### ASSIGNED TASK
Output range, inclusive: from the line containing "2 Pack Slip" to the line containing "total: 811.52 -> 1076.91". Restate those lines from the data below word for word and only those.
[ENTRIES SHOWN Boundary: Start]
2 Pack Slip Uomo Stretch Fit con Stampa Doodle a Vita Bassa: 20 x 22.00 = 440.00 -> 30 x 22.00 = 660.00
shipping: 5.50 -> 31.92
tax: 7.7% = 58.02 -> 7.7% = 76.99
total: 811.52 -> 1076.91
[ENTRIES SHOWN Boundary: End]
[ENTRIES SHOWN Boundary: Start]
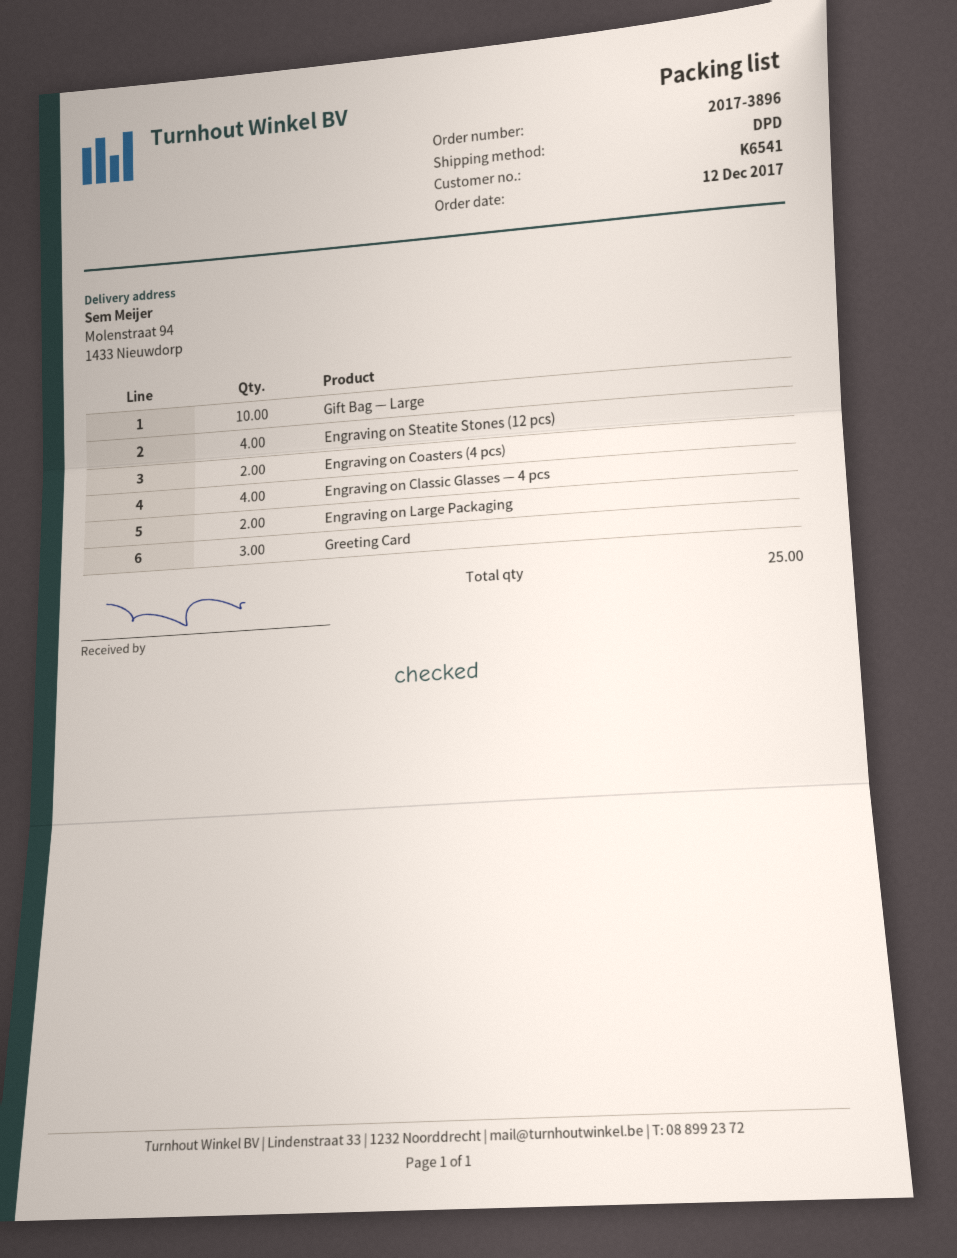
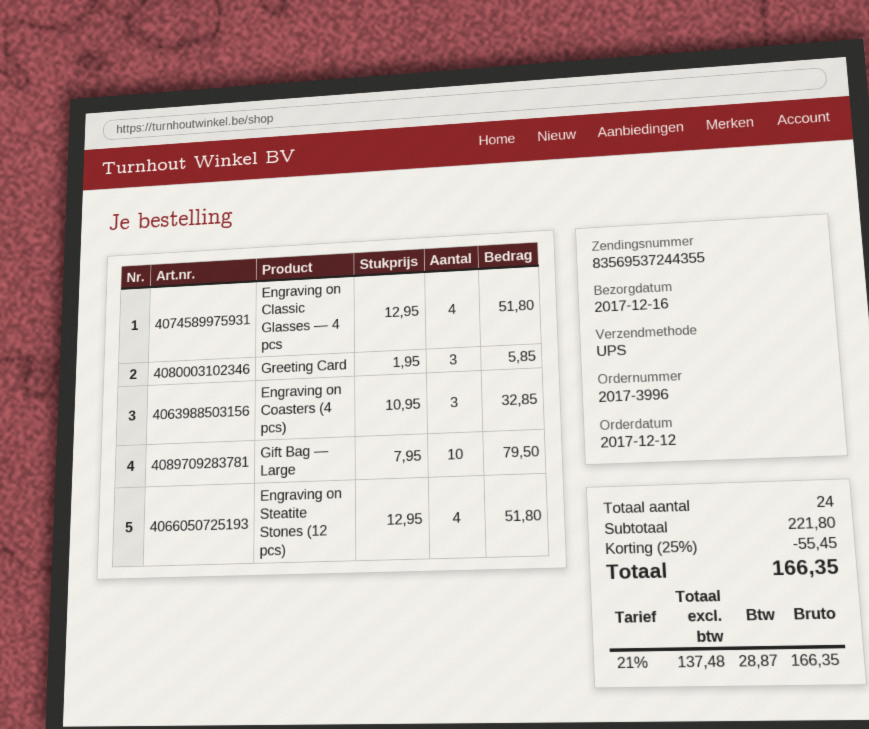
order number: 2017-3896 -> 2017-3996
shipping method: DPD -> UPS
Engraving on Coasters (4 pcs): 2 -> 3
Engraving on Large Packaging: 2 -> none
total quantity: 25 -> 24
[ENTRIES SHOWN Boundary: End]
### TASK OUTPUT
2 Pack Slip Uomo Stretch Fit con Stampa Doodle a Vita Bassa: 20 x 22.00 = 440.00 -> 30 x 22.00 = 660.00
shipping: 5.50 -> 31.92
tax: 7.7% = 58.02 -> 7.7% = 76.99
total: 811.52 -> 1076.91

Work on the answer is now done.